→ **Aim of the task**
Search the data below, and report every line in which "none" occurs.

→ **Collected data**
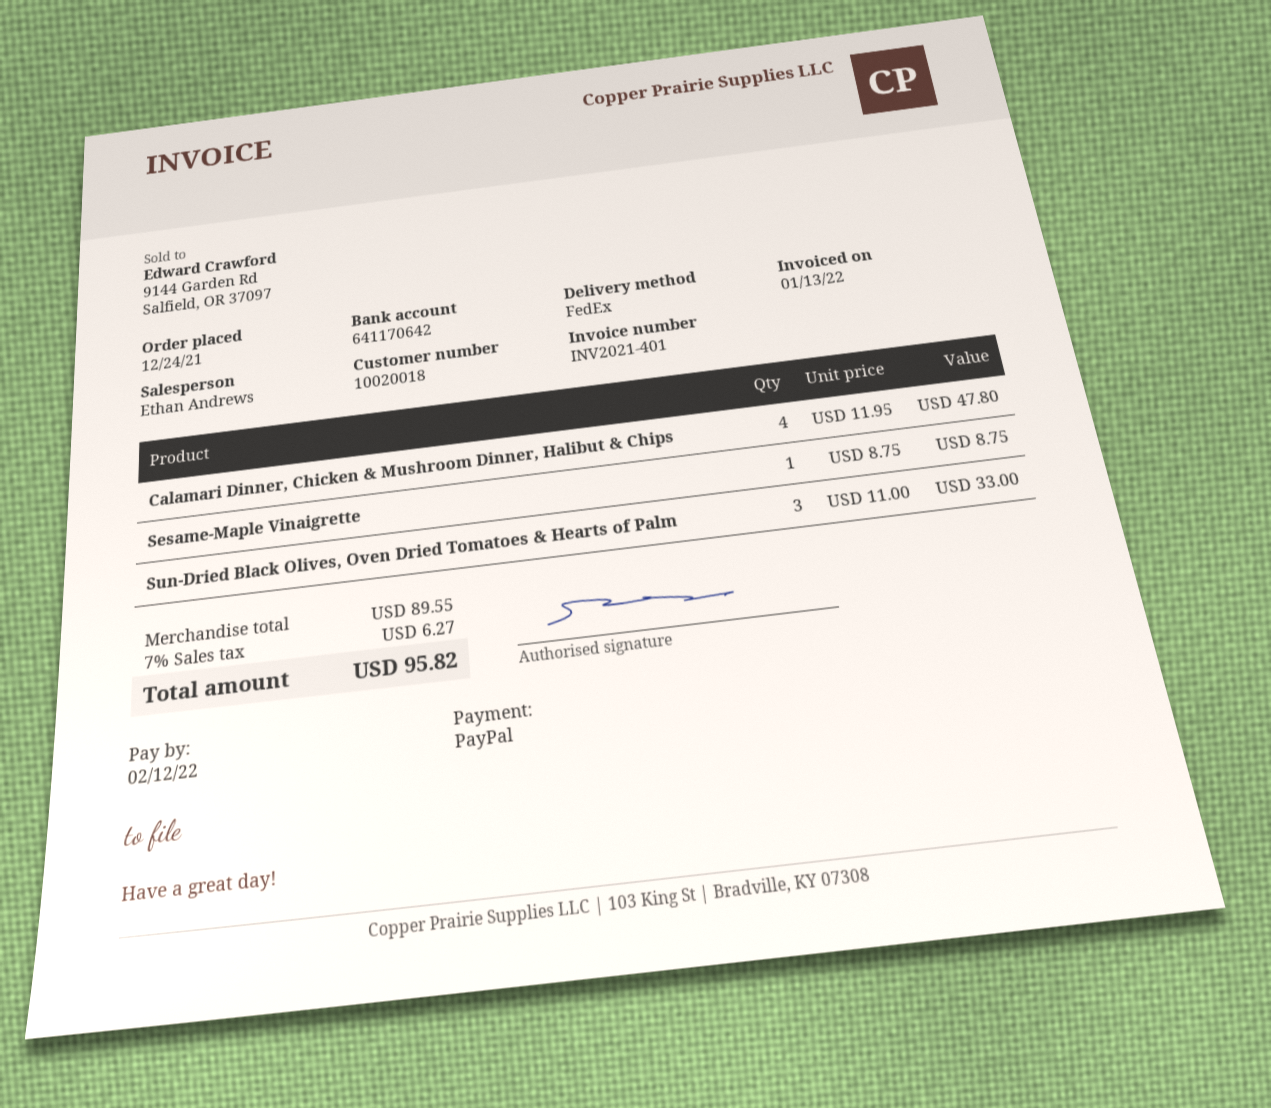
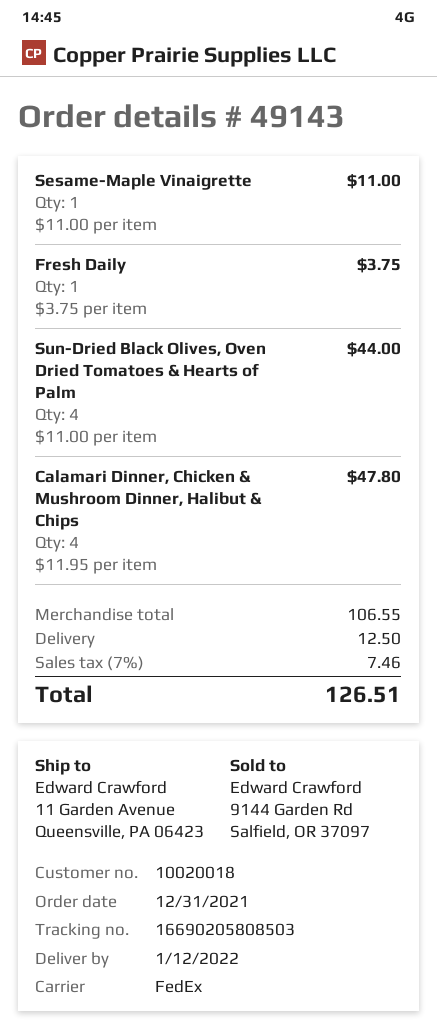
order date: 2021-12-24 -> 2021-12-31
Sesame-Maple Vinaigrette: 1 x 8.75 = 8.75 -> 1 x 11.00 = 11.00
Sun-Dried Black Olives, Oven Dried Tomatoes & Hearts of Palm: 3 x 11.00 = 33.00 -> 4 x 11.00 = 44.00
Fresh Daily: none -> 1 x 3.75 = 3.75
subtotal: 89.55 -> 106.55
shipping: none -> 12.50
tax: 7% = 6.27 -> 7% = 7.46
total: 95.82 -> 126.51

→ **Answer box**
Fresh Daily: none -> 1 x 3.75 = 3.75
shipping: none -> 12.50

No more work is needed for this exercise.